Curiously, moreover, Post reporters and editors were decidedly more aggressive in March, when two Hispanic teenagers, including a minor, were accused of raping a younger schoolmate at Rockville High School in Rockville, Maryland — also in Montgomery County. The paper’s first article on the incident prominently mentioned that Henry E. Sanchez “a native of Guatemala who arrived in the United States about seven months ago, has a pending ‘alien removal’ case against him, court officials said Friday. ‘He is a substantial flight risk,’ Montgomery County Assistant States Attorney Rebecca MacVittie said in court Friday.
“[Jose O.] Montano has been in the United States for about eight months, MacVittie said. Details about Sanchez’s removal case, or Montano’s immigration status, couldn’t immediately be learned Friday.”
Moreover, the Post‘s own reporting several days later contend that both suspects “were among tens of thousands of young people who crossed the U.S.-Mexico border illegally in 2016.” Prosecutors dropped the rape charges against the pair in early May. Was the paper’s much more restrained coverage of immigration issues in the two, more recent, murder cases an attempt to keep anti-immigration sentiment in the public under control?
It’s vitally important to be clear here. As suggested immediately above, I believe that many municipalities and states are ignoring their responsibilities to help the federal government enforce immigration law.

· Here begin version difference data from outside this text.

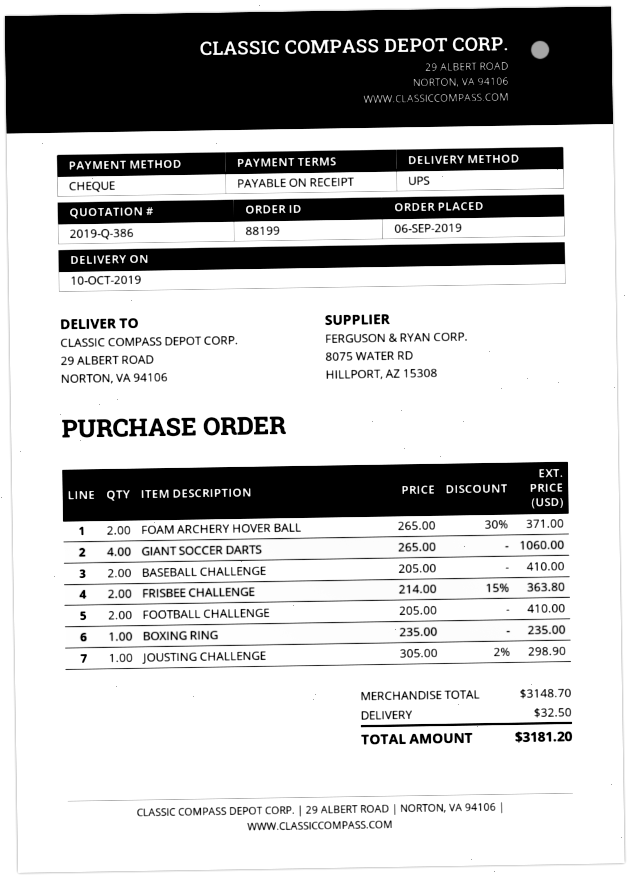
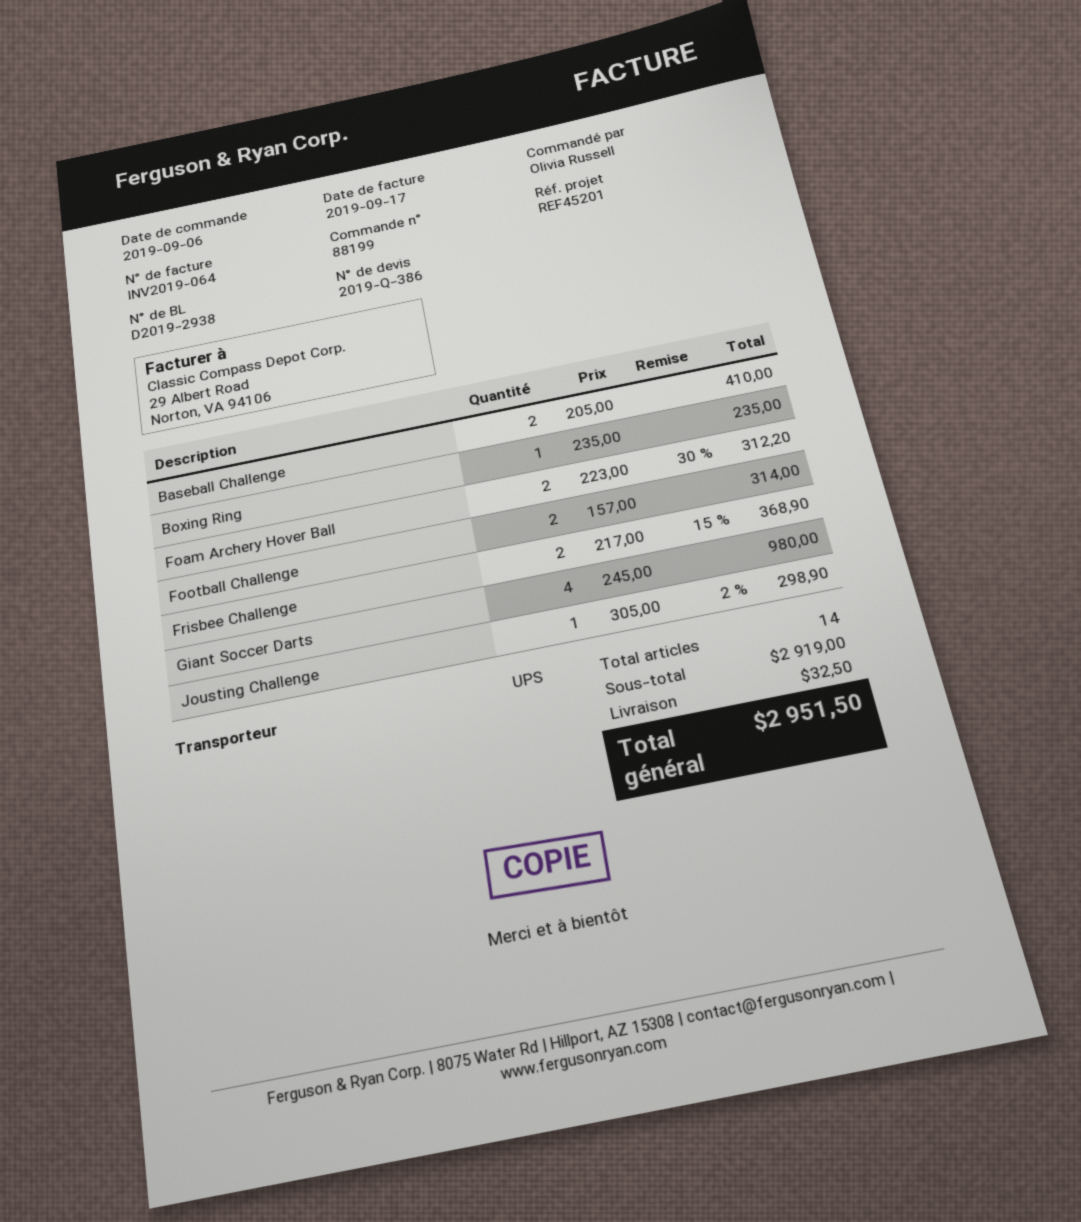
FOAM ARCHERY HOVER BALL: 2 x 265.00 - 30% = 371.00 -> 2 x 223.00 - 30% = 312.20
GIANT SOCCER DARTS: 4 x 265.00 = 1060.00 -> 4 x 245.00 = 980.00
FRISBEE CHALLENGE: 2 x 214.00 - 15% = 363.80 -> 2 x 217.00 - 15% = 368.90
FOOTBALL CHALLENGE: 2 x 205.00 = 410.00 -> 2 x 157.00 = 314.00
subtotal: 3148.70 -> 2919.00
total: 3181.20 -> 2951.50

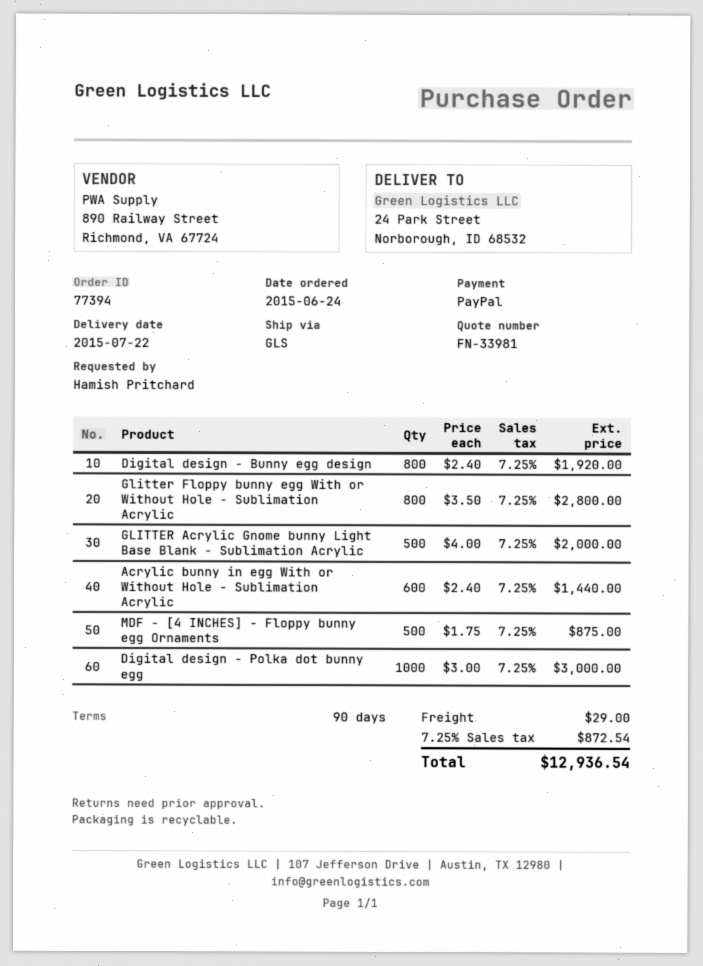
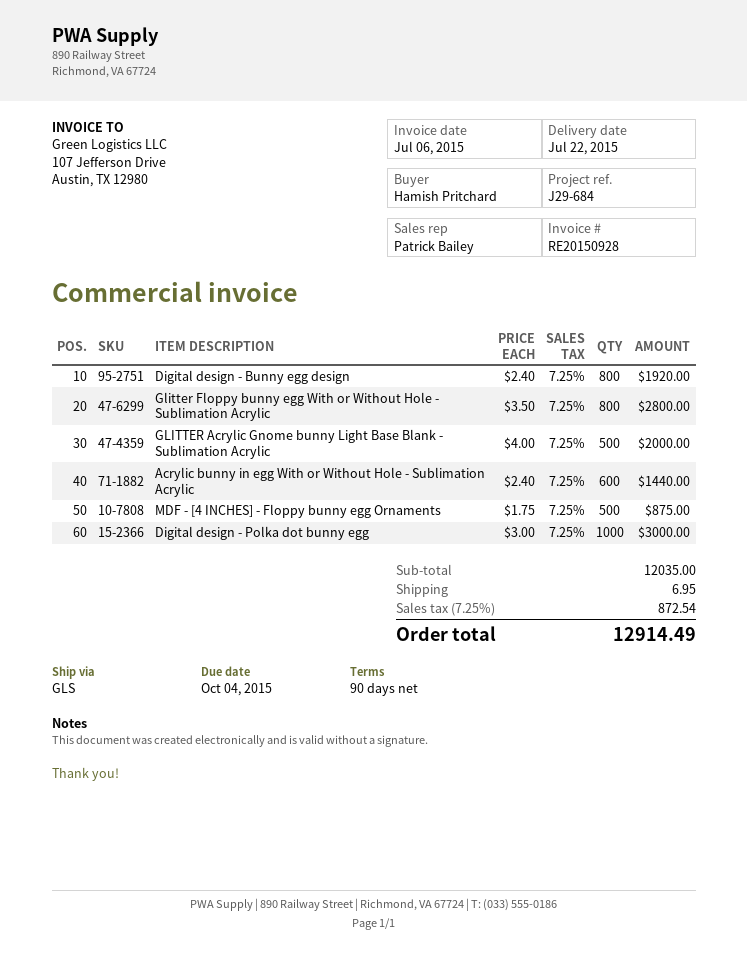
shipping: 29.00 -> 6.95
total: 12936.54 -> 12914.49

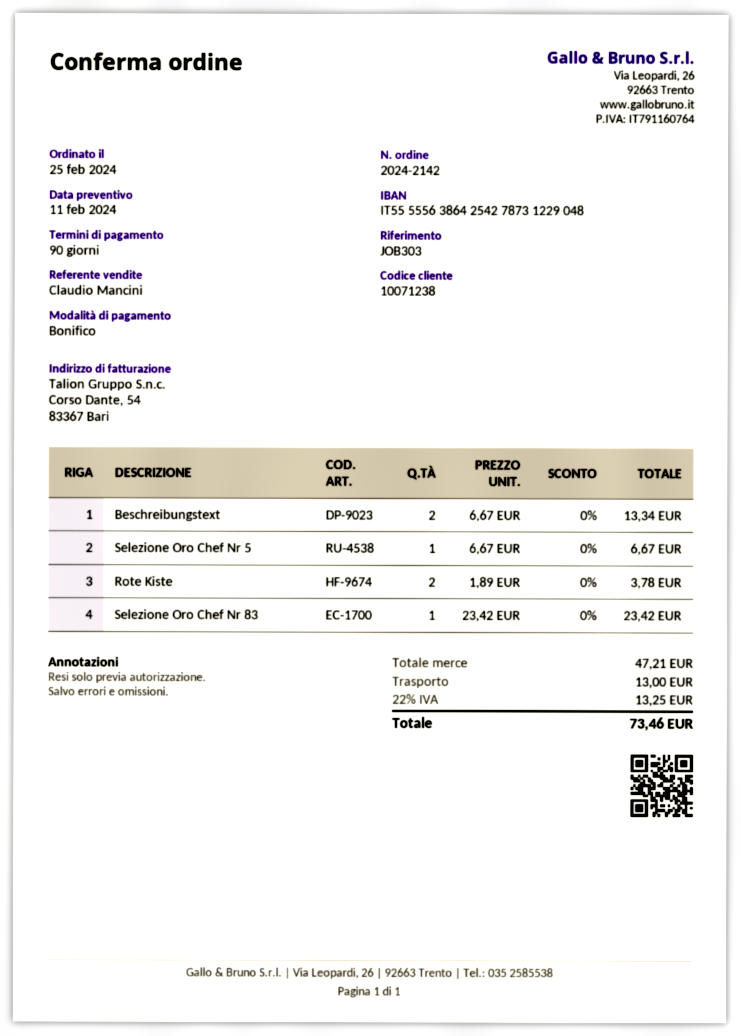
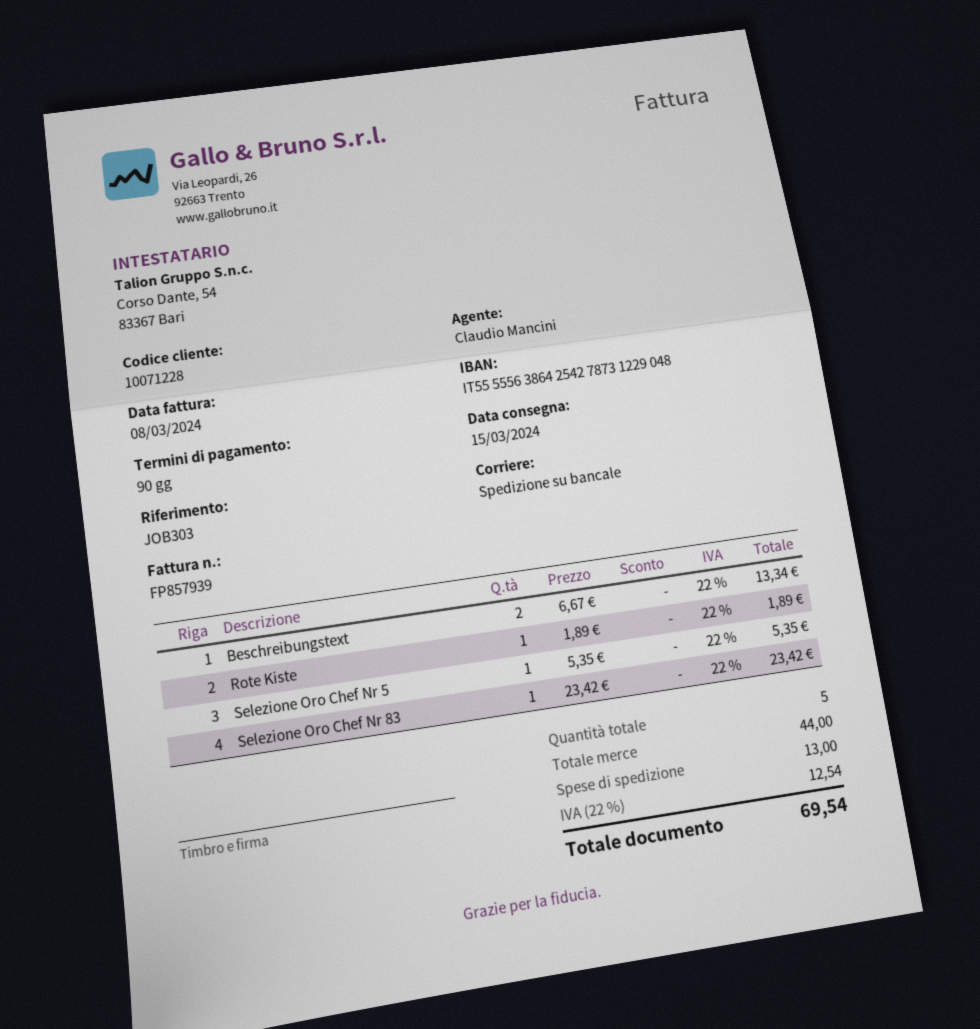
customer number: 10071238 -> 10071228
Selezione Oro Chef Nr 5: 1 x 6.67 = 6.67 -> 1 x 5.35 = 5.35
Rote Kiste: 2 x 1.89 = 3.78 -> 1 x 1.89 = 1.89
subtotal: 47.21 -> 44.00
tax: 22% = 13.25 -> 22% = 12.54
total: 73.46 -> 69.54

But insisting that the Post inquire about the immigration status of criminal suspects is completely different from insisting that state and local governments, whose immigration law enforcement responsibilities are limited and reactive, proactively publicize the immigration status of criminal suspects.
It’s also completely different from insisting that the federal government, whose immigration law responsibilities are extensive and often proactive, seek out and publicize this information whenever an arrest is made by any level of government, even for serious infractions (although I’m leaning strongly in this direction, given the nation’s enormous and possibly still growing population of illegals).
Instead, insisting that the Post and the rest of the media at least seek this information simply entails insisting that they play their proper role as watchdogs of democracy – pressing for accountability for wielders of public and private power, and letting the chips fall where they may.
Viewed from a different perspective, the government at all levels enjoys certain established authority to keep information from the public for various, highly specific reasons – e.g., to protect national security or safeguard Constitutionally guaranteed privacy rights. In order to help ensure that this authority is not abused, the media’s job is to release whatever information it can procure, with certain exceptions that it generally has complied with voluntarily (e.g., protecting information whose exposure would immediately threaten national security and/or the lives of military and intelligence personnel whose lives literally are on the line, or the privacy of minors). When disputes arise over where these respective lines should be drawn, the judiciary steps in to try to provide the answer.
At least since the era of Watergate and the Pentagon Papers, the Post has epitomized a national media that understands these distinctions and acts accordingly. Does it now believe that, for reasons it has yet to explain, that its coverage of illegal immigration is an exception?